SoccerFootnote 1 is the biggest global sport and a fast-growing, multi-billion dollar industry. Advanced data analytics are being more frequently employed on both the club and national levels to improve performance, equipment, marketing, scouting, etc. Soccer therefore offers interesting challenges for the machine learning community. This special issue solicited articles on all aspects of data analysis and machine learning for soccer.

As part of the special issue, we posed the 2017 Soccer Prediction Challenge that revolved around predicting the outcomes of future soccer matches. This is an interesting task for the general public, researchers, clubs, media, news and advertising companies, and professional odds setters. Soccer outcome prediction has been the subject of research since at least the 1960s (Reep and Benjamin 1968; Hill 1974; Maher 1982; Dixon and Coles 1997; Angelini and Angelis 2017). Various statistical techniques have been used for outcome prediction, including Poisson models (Karlis and Ntzoufras 2003), Bayesian models (Baio and Blangiardo 2010; Rue and Salvesen 2000), rating systems (Hvattum and Arntzen 2010), and more recently also machine learning methods, such as kernel-based relational learning (Van Haaren and Van den Broeck 2011). O’Donoghue et al. (2004) used machine learning and statistical methods to predict the results of the 2002 FIFA World Cup but achieved the best prediction with a simulation on a commercial game console.

The fundamental research question of the 2017 Soccer Prediction Challenge was the following: “To what extent is it possible to predict the outcome of a soccer match, given commonly available match data?” The competition’s task was to use machine learning to predict the outcome of future soccer matches. To do so, the participants received v1.0 of the International Open Soccer Database, which has been under development since 2001. The database contains the match reports of 216,743 past matches from 52 soccer leagues in 35 countries covering the years 2000–2017. Each match report specifies the name of the home and away team, respectively, the goals scored by each team, the date on which the match was played, as well as the corresponding soccer league and season. Such match reports represent the most commonly available data about soccer matches around the world.

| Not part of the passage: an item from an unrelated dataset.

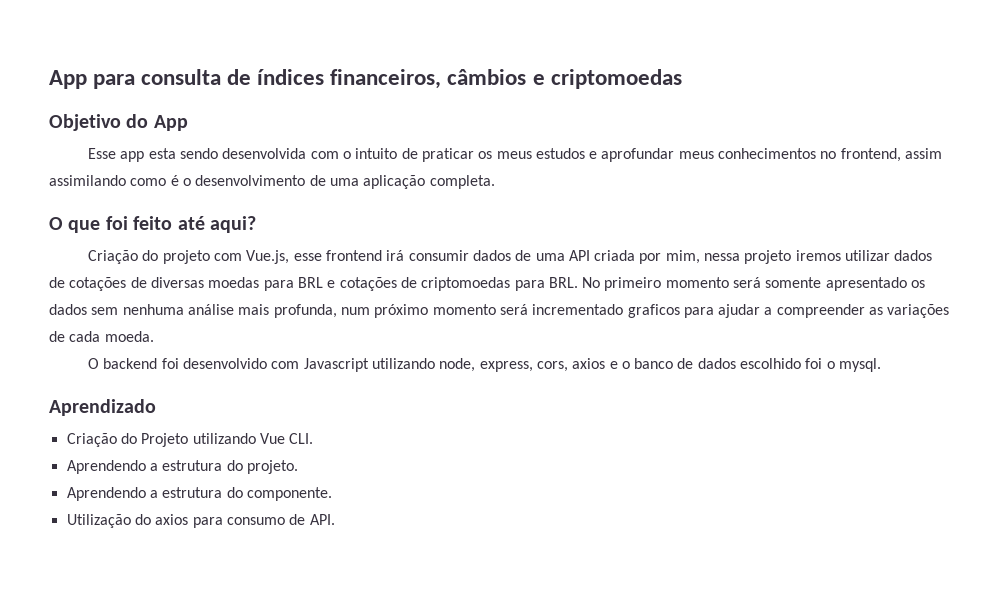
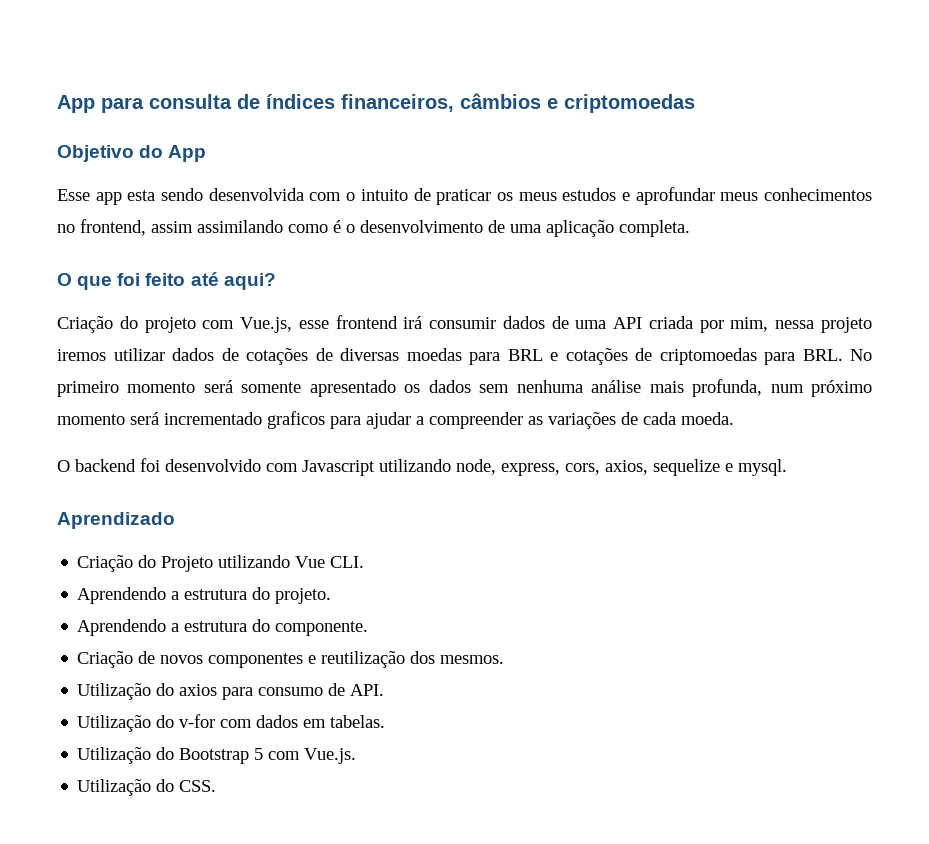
[572,358,835,369] axios e o banco de dados escolhido foi o -> [605,459,733,476] axios, sequelize e
(332, 494) none -> [77,651,505,668] // Criação de novos componentes e reutilização dos mesmos.
(335, 519) none -> [77,714,386,732] [77,747,357,764] [77,779,217,796] // Utilização do v-for com dados em tabelas. // Utilização do Bootstrap 5 com Vue.js. // Utilização do CSS.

Thus, models learned from this data can be applied to future soccer matches without requiring special arrangements with commercial entities that collect and sell more sophisticated data about soccer matches.

Using only the provided data, the Challenge participants had to develop machine learning models in order to predict the outcome of 206 future matches that took place after the submission deadline. Thus, when the participants submitted their predictions, the outcomes for these matches were not known to anyone. The goal was to minimize the average ranked probability score (\(\mathrm {RPS}_\mathrm {avg}\)) (Epstein 1969) of the predictions. These conditions highlight two goals of the challenge, which were (1) to gauge the limits of predictability with these commonly available data, and (2) to pose a real-world machine learning challenge with a fixed time line involving the prediction of real future events. The last point is a key factor that distinguishes the 2017 Soccer Prediction Challenge from other data mining challenges.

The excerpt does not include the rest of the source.